### Exercise details
All entries below are to be set down again exactly as given.

### Given information
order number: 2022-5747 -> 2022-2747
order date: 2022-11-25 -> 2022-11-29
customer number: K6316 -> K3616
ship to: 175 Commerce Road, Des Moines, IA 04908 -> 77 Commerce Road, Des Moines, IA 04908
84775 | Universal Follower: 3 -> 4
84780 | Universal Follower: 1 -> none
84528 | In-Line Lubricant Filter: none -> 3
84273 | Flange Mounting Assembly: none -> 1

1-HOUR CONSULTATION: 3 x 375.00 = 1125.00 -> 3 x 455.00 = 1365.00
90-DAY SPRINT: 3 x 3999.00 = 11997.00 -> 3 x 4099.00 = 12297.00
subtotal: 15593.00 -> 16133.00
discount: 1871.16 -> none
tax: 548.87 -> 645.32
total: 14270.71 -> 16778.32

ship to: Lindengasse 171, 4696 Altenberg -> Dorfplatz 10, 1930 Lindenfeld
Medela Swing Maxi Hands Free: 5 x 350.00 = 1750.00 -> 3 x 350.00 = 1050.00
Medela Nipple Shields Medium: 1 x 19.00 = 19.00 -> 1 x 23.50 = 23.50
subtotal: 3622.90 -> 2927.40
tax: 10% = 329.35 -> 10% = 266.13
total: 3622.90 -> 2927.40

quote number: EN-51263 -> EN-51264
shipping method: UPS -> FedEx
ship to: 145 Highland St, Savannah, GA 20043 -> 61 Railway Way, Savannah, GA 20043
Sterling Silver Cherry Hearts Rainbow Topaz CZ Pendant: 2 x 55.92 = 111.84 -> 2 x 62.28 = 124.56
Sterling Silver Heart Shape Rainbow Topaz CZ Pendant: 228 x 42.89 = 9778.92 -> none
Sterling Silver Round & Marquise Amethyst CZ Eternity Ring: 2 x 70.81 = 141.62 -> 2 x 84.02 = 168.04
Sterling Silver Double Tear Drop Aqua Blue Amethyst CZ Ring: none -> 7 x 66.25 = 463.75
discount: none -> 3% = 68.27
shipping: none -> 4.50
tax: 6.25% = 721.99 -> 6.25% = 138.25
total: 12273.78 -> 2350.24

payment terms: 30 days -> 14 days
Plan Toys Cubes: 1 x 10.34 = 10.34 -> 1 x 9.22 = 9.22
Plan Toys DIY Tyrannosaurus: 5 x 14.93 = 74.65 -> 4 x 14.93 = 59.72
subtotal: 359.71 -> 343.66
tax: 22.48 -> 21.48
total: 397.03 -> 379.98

### Output of the task
order number: 2022-5747 -> 2022-2747
order date: 2022-11-25 -> 2022-11-29
customer number: K6316 -> K3616
ship to: 175 Commerce Road, Des Moines, IA 04908 -> 77 Commerce Road, Des Moines, IA 04908
84775 | Universal Follower: 3 -> 4
84780 | Universal Follower: 1 -> none
84528 | In-Line Lubricant Filter: none -> 3
84273 | Flange Mounting Assembly: none -> 1

1-HOUR CONSULTATION: 3 x 375.00 = 1125.00 -> 3 x 455.00 = 1365.00
90-DAY SPRINT: 3 x 3999.00 = 11997.00 -> 3 x 4099.00 = 12297.00
subtotal: 15593.00 -> 16133.00
discount: 1871.16 -> none
tax: 548.87 -> 645.32
total: 14270.71 -> 16778.32

ship to: Lindengasse 171, 4696 Altenberg -> Dorfplatz 10, 1930 Lindenfeld
Medela Swing Maxi Hands Free: 5 x 350.00 = 1750.00 -> 3 x 350.00 = 1050.00
Medela Nipple Shields Medium: 1 x 19.00 = 19.00 -> 1 x 23.50 = 23.50
subtotal: 3622.90 -> 2927.40
tax: 10% = 329.35 -> 10% = 266.13
total: 3622.90 -> 2927.40

quote number: EN-51263 -> EN-51264
shipping method: UPS -> FedEx
ship to: 145 Highland St, Savannah, GA 20043 -> 61 Railway Way, Savannah, GA 20043
Sterling Silver Cherry Hearts Rainbow Topaz CZ Pendant: 2 x 55.92 = 111.84 -> 2 x 62.28 = 124.56
Sterling Silver Heart Shape Rainbow Topaz CZ Pendant: 228 x 42.89 = 9778.92 -> none
Sterling Silver Round & Marquise Amethyst CZ Eternity Ring: 2 x 70.81 = 141.62 -> 2 x 84.02 = 168.04
Sterling Silver Double Tear Drop Aqua Blue Amethyst CZ Ring: none -> 7 x 66.25 = 463.75
discount: none -> 3% = 68.27
shipping: none -> 4.50
tax: 6.25% = 721.99 -> 6.25% = 138.25
total: 12273.78 -> 2350.24

payment terms: 30 days -> 14 days
Plan Toys Cubes: 1 x 10.34 = 10.34 -> 1 x 9.22 = 9.22
Plan Toys DIY Tyrannosaurus: 5 x 14.93 = 74.65 -> 4 x 14.93 = 59.72
subtotal: 359.71 -> 343.66
tax: 22.48 -> 21.48
total: 397.03 -> 379.98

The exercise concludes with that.